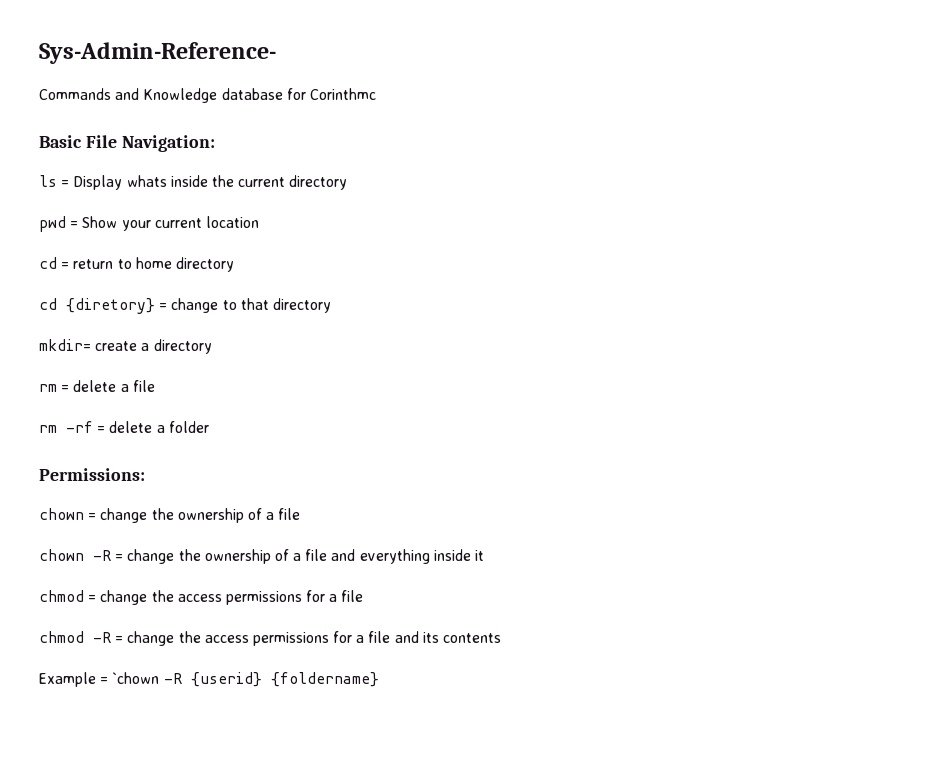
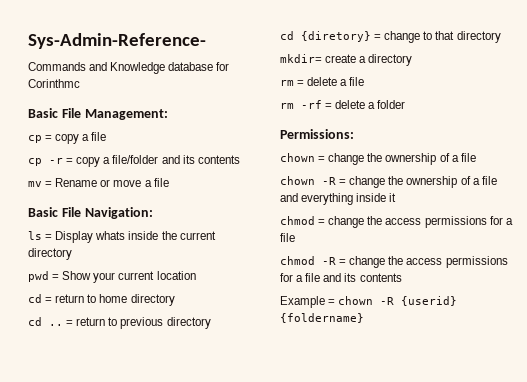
+ Basic File Management:
+ cp = copy a file
+ cp -r = copy a file/folder and its contents
+ mv = Rename or move a file
+ cd .. = return to previous directory
- Example = `chown -R {userid} {foldername}
+ Example = chown -R {userid} {foldername}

▶ _What you are asked to do_:
Please copy the line that contains "move a file" and each line after it through the end of the records, exactly, and no other lines.

▶ _Solution for this problem_:
+ mv = Rename or move a file
+ cd .. = return to previous directory
- Example = `chown -R {userid} {foldername}
+ Example = chown -R {userid} {foldername}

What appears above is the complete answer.